From: Adam Young <admiyo@amperemail.onmicrosoft.com>
To: Jiri Pirko <jiri@resnulli.us>
Cc: netdev@vger.kernel.org
Subject: Re: [PATCH net-next v4 13/13] net/mlx5: Add a shared devlink instance for PFs on same chip
Date: Tue, 24 Mar 2026 15:57:56 -0400 [thread overview]
Message-ID: <fce1bf3e-325c-412b-9b87-0536e273717e@amperemail.onmicrosoft.com> (raw)

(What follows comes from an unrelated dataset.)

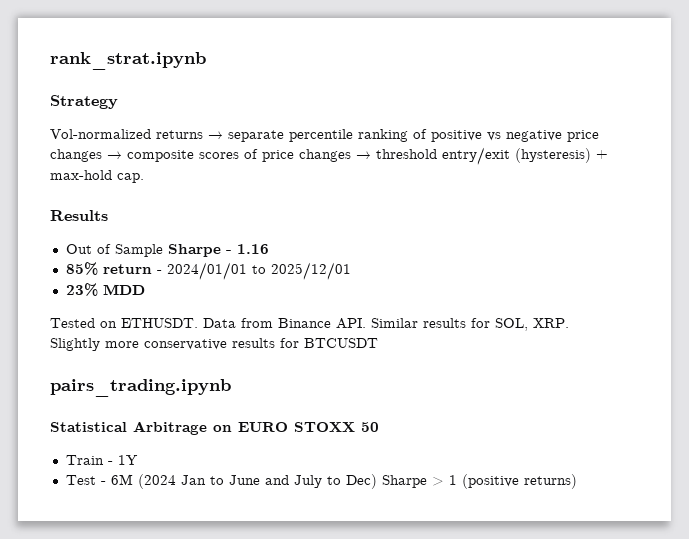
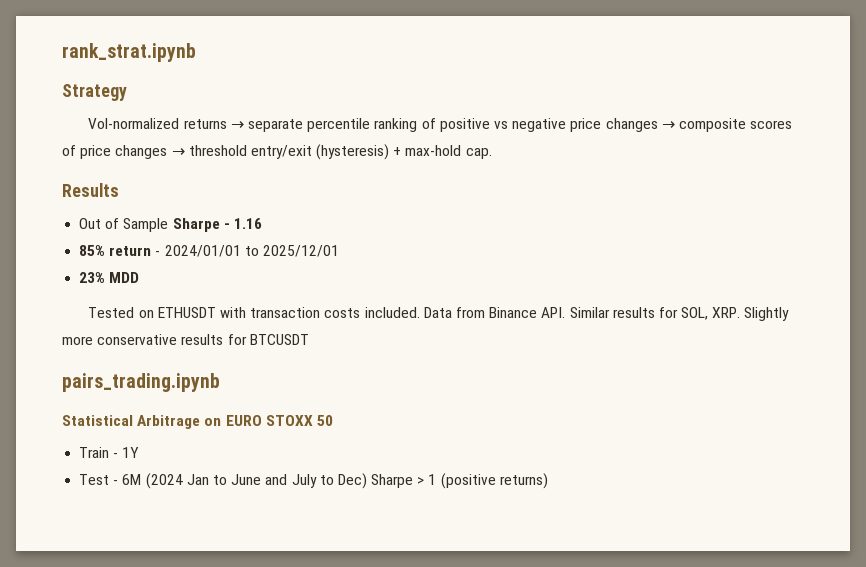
- Tested on ETHUSDT.
+ Tested on ETHUSDT with transaction costs included.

In-Reply-To: <d4d7aa10-10f1-4321-9476-266ce7fc7c31@amperemail.onmicrosoft.com>
On 3/24/26 13:49, Adam Young wrote:
>
> On 3/24/26 09:02, Jiri Pirko wrote:
>> Mon, Mar 23, 2026 at 04:05:19PM +0100, jiri@resnulli.us wrote:
>>> Sat, Mar 21, 2026 at 12:37:06AM +0100,
>>> admiyo@amperemail.onmicrosoft.com wrote:
>>>>
>>>> 0005:01:00.0 Ethernet controller: Mellanox Technologies MT27710 Family
>>>> [ConnectX-4 Lx]
>>> Cool. Will try to reproduce this locally. Thanks!
>>>
>> Hi. Testing this with:
>> 08:00.0 Ethernet controller: Mellanox Technologies MT27710 Family
>> [ConnectX-4 Lx]
>> works fine. What's your output of "devlink dev info"?
>
> Running on 6.18.6:
>
> # devlink dev info
> pci/0005:01:00.0:
> driver mlx5_core
> versions:
> fixed:
> fw.psid MT_2420110034
> running:
> fw.version 14.32.1010
> fw 14.32.1010
> stored:
> fw.version 14.32.1010
> fw 14.32.1010
> auxiliary/mlx5_core.eth.0:
> driver mlx5_core.eth
> pci/0005:01:00.1:
> driver mlx5_core
> versions:
> fixed:
> fw.psid MT_2420110034
> running:
> fw.version 14.32.1010
> fw 14.32.1010
> stored:
> fw.version 14.32.1010
> fw 14.32.1010
> auxiliary/mlx5_core.eth.1:
> driver mlx5_core.eth
>
I just confirmed that the error is the failure to look up the SN or V3
keyword. The following ugly actually brought up the adapter:
@@ -32,12 +34,14 @@ int mlx5_shd_init(struct mlx5_core_dev *dev)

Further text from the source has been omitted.